- **What needs to be done**: Exclude the images, then return every line below exactly as written.

- **Source data**:
Start of Block

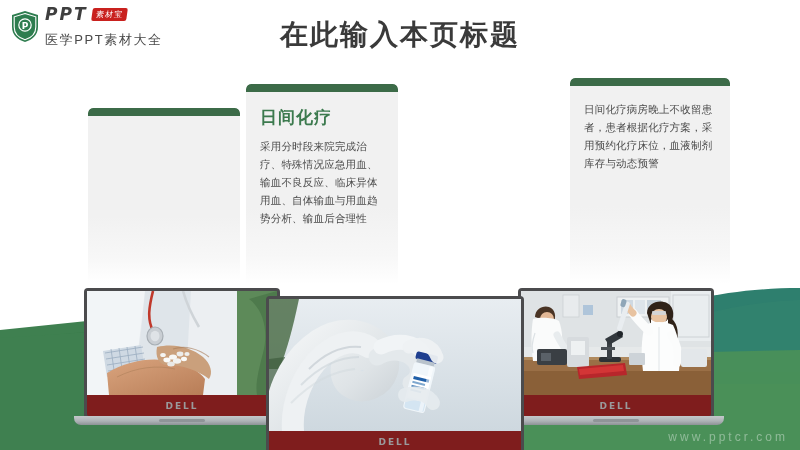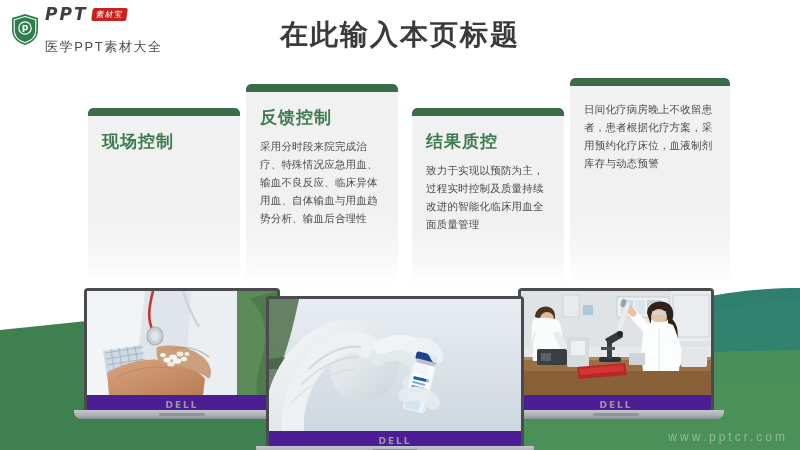--- a/index.html
+++ b/index.html
@@ -27,7 +27,7 @@
     z-index: 40;
   }
   .logo-shield { width: 30px; height: 33px; flex: 0 0 auto; }
-  .logo-text { display: flex; flex-direction: column; gap: 17px; }
+  .logo-text { display: flex; flex-direction: column; gap: 10px; }
   .logo-row1 { display: flex; align-items: center; gap: 4px; }
   .logo-ppt {
     font-size: 17px; font-weight: bold; letter-spacing: 2px;

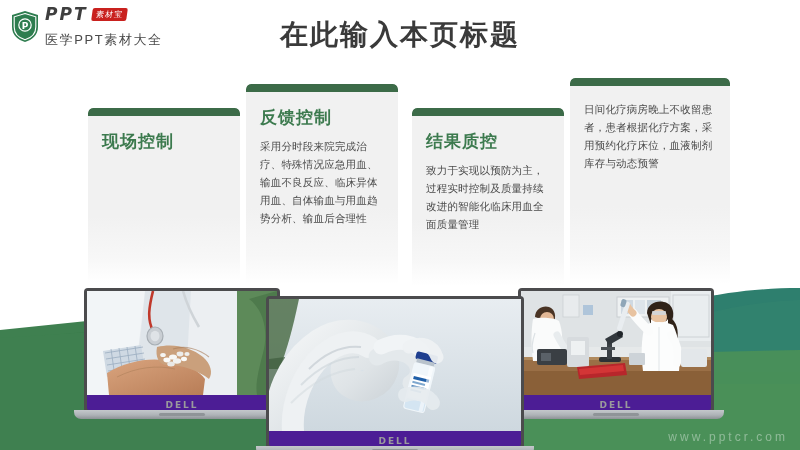--- a/index.html
+++ b/index.html
@@ -193,7 +193,7 @@
   <div class="card card-2">
     <div class="card-bar"></div>
     <div class="card-body">
-      <div class="card-title">反馈控制</div>
+      <div class="card-title">日间化疗</div>
       <div class="card-text">采用分时段来院完成治疗、特殊情况应急用血、输血不良反应、临床异体用血、自体输血与用血趋势分析、输血后合理性</div>
     </div>
   </div>

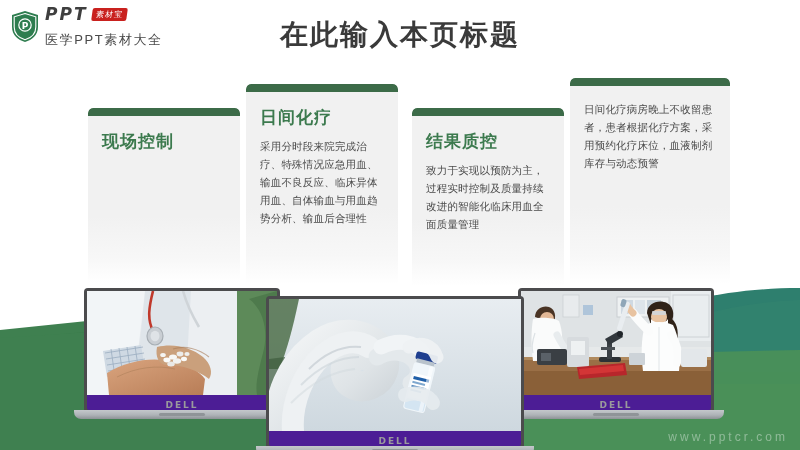--- a/index.html
+++ b/index.html
@@ -186,7 +186,6 @@
   <div class="card card-1">
     <div class="card-bar"></div>
     <div class="card-body">
-      <div class="card-title">现场控制</div>
     </div>
   </div>
 

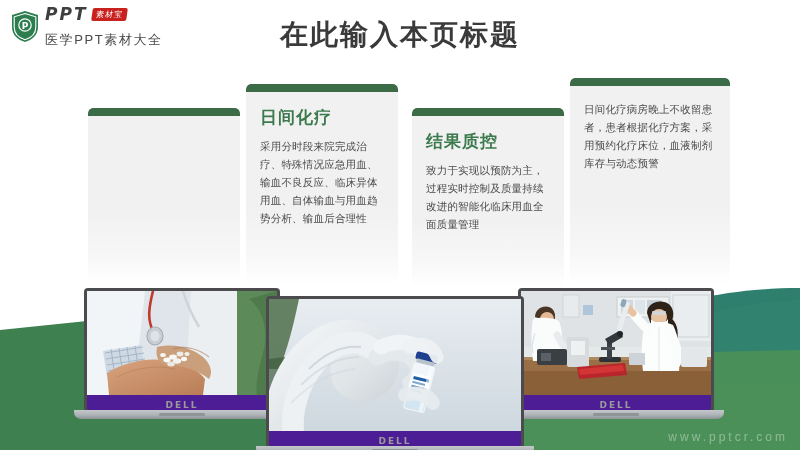--- a/index.html
+++ b/index.html
@@ -197,13 +197,6 @@
     </div>
   </div>
 
-  <div class="card card-3">
-    <div class="card-bar"></div>
-    <div class="card-body">
-      <div class="card-title">结果质控</div>
-      <div class="card-text">致力于实现以预防为主，过程实时控制及质量持续改进的智能化临床用血全面质量管理</div>
-    </div>
-  </div>
 
   <div class="card card-4">
     <div class="card-bar"></div>

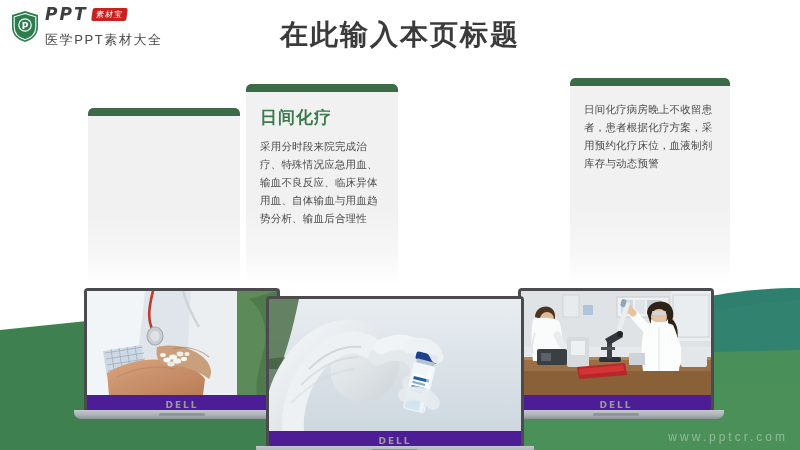--- a/index.html
+++ b/index.html
@@ -105,9 +105,9 @@
     background: #cfd6da;
   }
   .laptop-chin {
-    height: 15px;
-    background: #4c1d95;
-    display: flex; align-items: flex-end; justify-content: center;
+    height: 21px;
+    background: #7f1d1d;
+    display: flex; align-items: center; justify-content: center;
     border-radius: 0 0 2px 2px;
   }
   .dell {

End of Block

- **Response**:
--- a/index.html
+++ b/index.html
@@ -27,7 +27,7 @@
     z-index: 40;
   }
   .logo-shield { width: 30px; height: 33px; flex: 0 0 auto; }
-  .logo-text { display: flex; flex-direction: column; gap: 17px; }
+  .logo-text { display: flex; flex-direction: column; gap: 10px; }
   .logo-row1 { display: flex; align-items: center; gap: 4px; }
   .logo-ppt {
     font-size: 17px; font-weight: bold; letter-spacing: 2px;

--- a/index.html
+++ b/index.html
@@ -193,7 +193,7 @@
   <div class="card card-2">
     <div class="card-bar"></div>
     <div class="card-body">
-      <div class="card-title">反馈控制</div>
+      <div class="card-title">日间化疗</div>
       <div class="card-text">采用分时段来院完成治疗、特殊情况应急用血、输血不良反应、临床异体用血、自体输血与用血趋势分析、输血后合理性</div>
     </div>
   </div>

--- a/index.html
+++ b/index.html
@@ -186,7 +186,6 @@
   <div class="card card-1">
     <div class="card-bar"></div>
     <div class="card-body">
-      <div class="card-title">现场控制</div>
     </div>
   </div>
 

--- a/index.html
+++ b/index.html
@@ -197,13 +197,6 @@
     </div>
   </div>
 
-  <div class="card card-3">
-    <div class="card-bar"></div>
-    <div class="card-body">
-      <div class="card-title">结果质控</div>
-      <div class="card-text">致力于实现以预防为主，过程实时控制及质量持续改进的智能化临床用血全面质量管理</div>
-    </div>
-  </div>
 
   <div class="card card-4">
     <div class="card-bar"></div>

--- a/index.html
+++ b/index.html
@@ -105,9 +105,9 @@
     background: #cfd6da;
   }
   .laptop-chin {
-    height: 15px;
-    background: #4c1d95;
-    display: flex; align-items: flex-end; justify-content: center;
+    height: 21px;
+    background: #7f1d1d;
+    display: flex; align-items: center; justify-content: center;
     border-radius: 0 0 2px 2px;
   }
   .dell {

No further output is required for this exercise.